Erasmus’ Advice to Those Who Study


I mentioned in a previous post that I had packed a biography of the Reformation hero, Desiderius Erasmus, in my backpack to read on the return home from Europe. I couldn’t have made a better choice. Erasmus kept my interest from the time we took off in Budapest to the time we landed in Nashville. It’s one of the best books I’ve read in a long time. The author is British biographer David Bentley-Taylor, and bulk of My Dear Erasmus is made up of excellent translations of the letters of Erasmus. Over the next several months I want to occasionally share some of these. For example, here’s a letter written by Erasmus to students telling them how to make the most of their studies. I’ve found it very instructive and motivational for me. See what you think.
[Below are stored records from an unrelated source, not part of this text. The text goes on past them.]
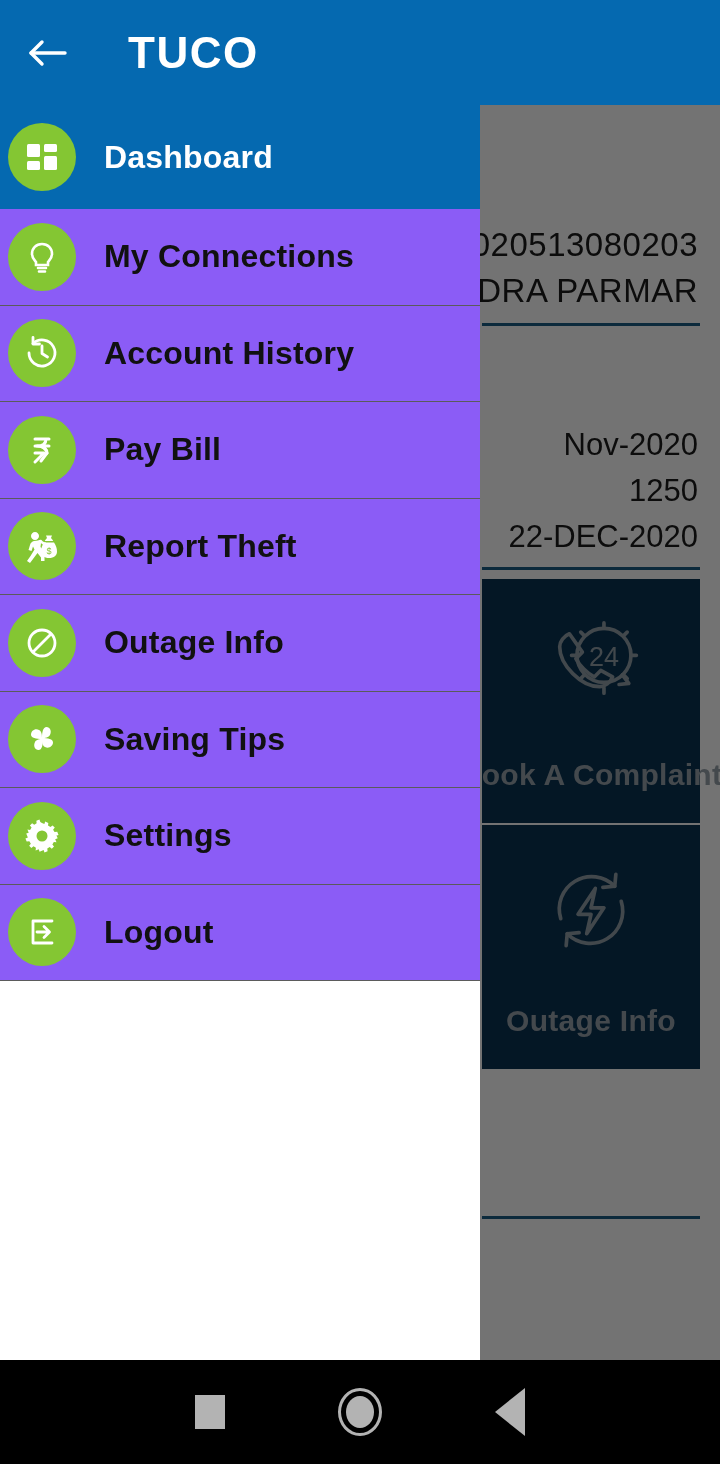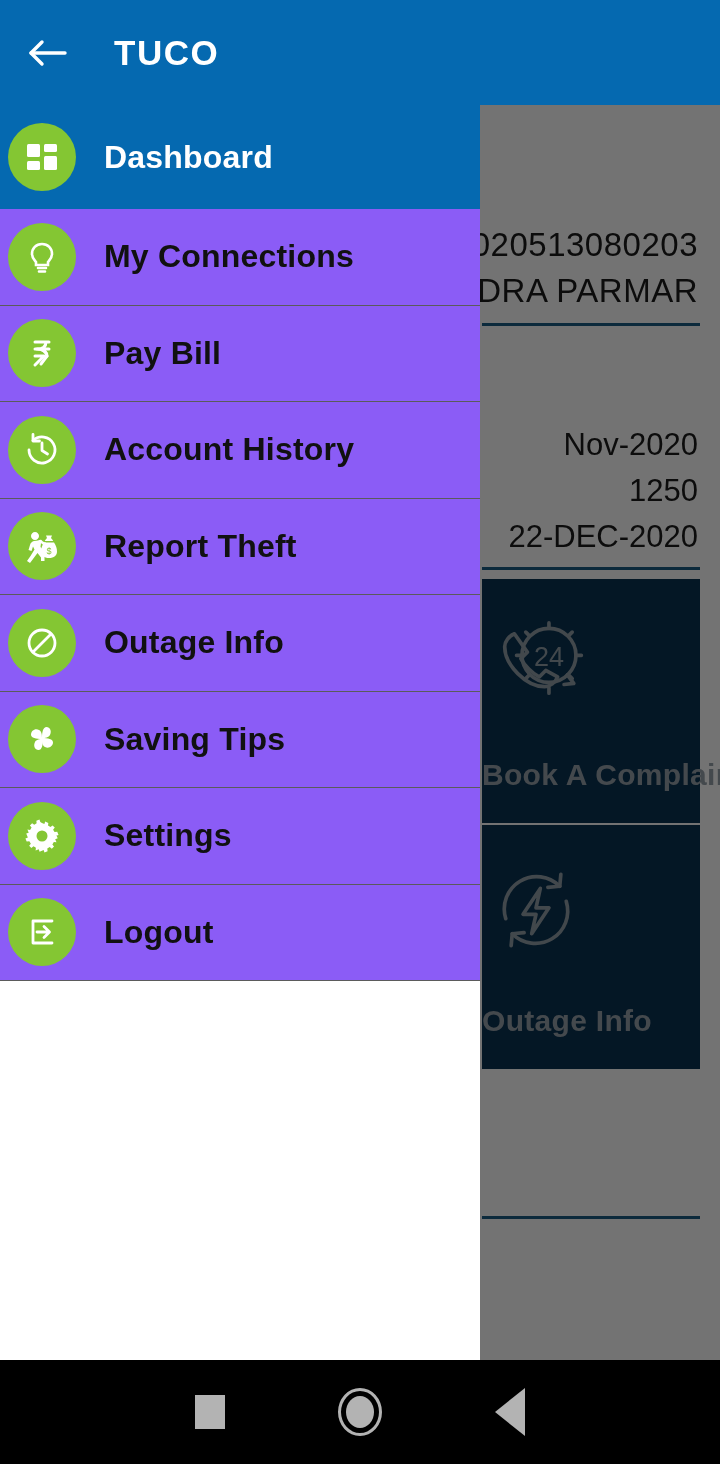"TUCO" #appbar .title { font-size: 35px -> 44px; margin-left: 18px -> 32px }
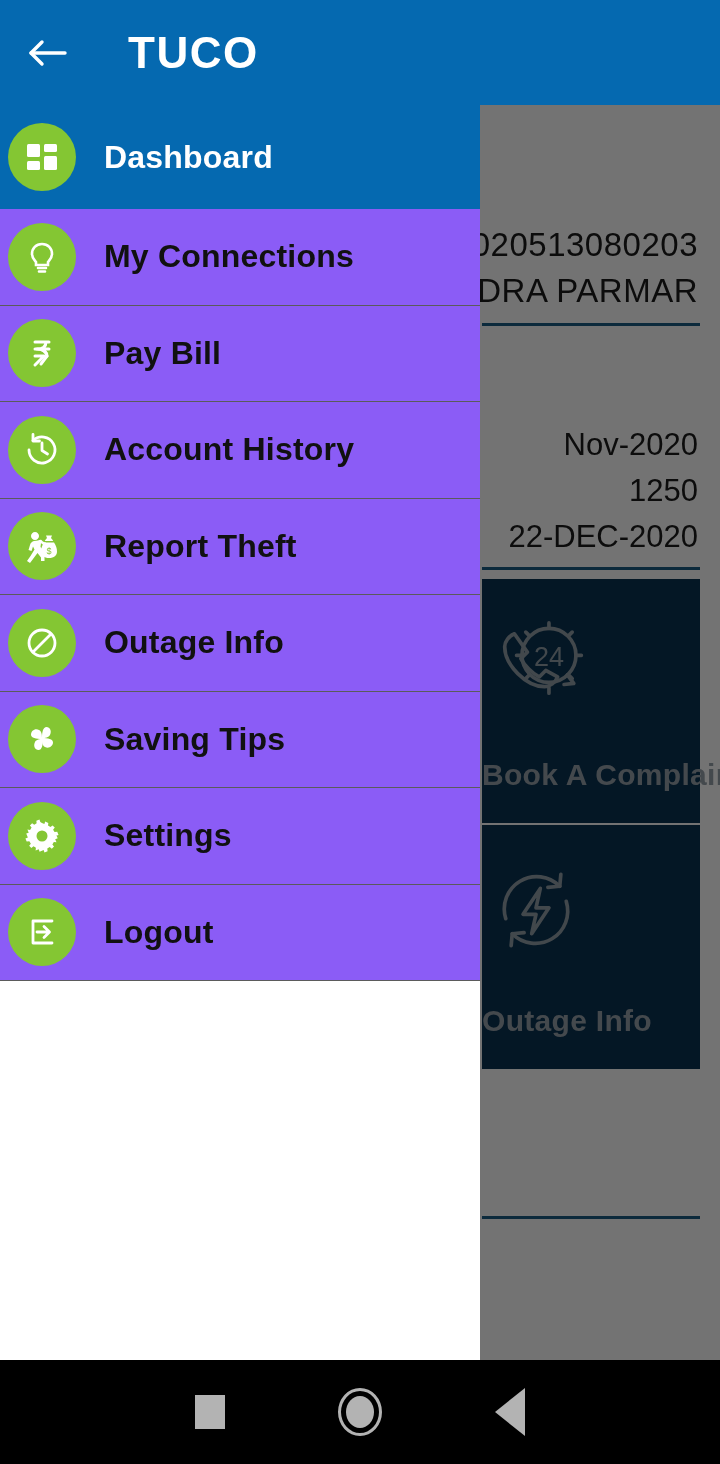"Pay Bill" div.row { order: before "Account History" -> after "Account History" }
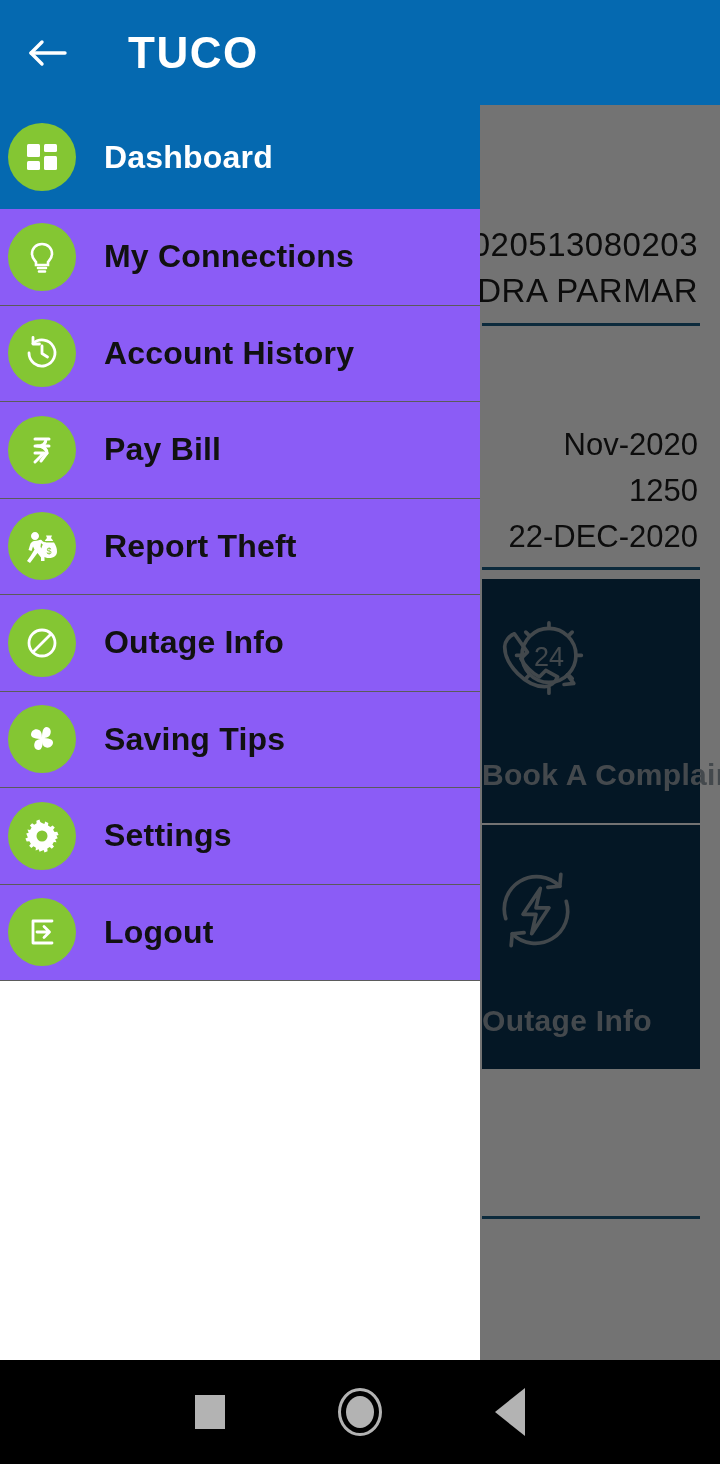"24" .tile { align-items: none -> center }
Your first endeavor should be to choose the most learned teacher you can find, for it is impossible that one who is himself no scholar should make a scholar of anyone else. As soon as you find him, make every effort to see that he acquires the feelings of a father towards you. Your friendship with him is of such importance as an aid to learning that it will be of no avail to you to have a tutor at all unless, by the same token, you have a friend.

Secondly, be regular in your work. Regularity produces by daily practice a greater result than you would suppose. But nothing is worse than excess, so you should from time to time abate the strenuousness of your studies by recreation. Indeed, a constant element of enjoyment must be mingled with study, so that we think of learning as a game rather than a drudgery.

Remember to devote part of your time to silent thought; in addition, the contest of minds wrestling together is specially stimulating to the sinews of human understanding. Don’t be ashamed to ask questions or to be put right. Avoid working at night. Daybreak is an excellent time for study. After lunch take some recreation or go for a walk. Just before you to go sleep read something of exquisite quality. Let sleep overtake you while you are musing on it and try to recall it when you wake.

Choose the best authors for your reading, avoiding like the plague those who are lax and indecent, specially at your present time in life, which is instinctively lewd and prone less to follow the good than the evil way.

From My Dear Erasmus by David Bentley-Taylor (London: Christian Focus Publications, 2002), 14-15.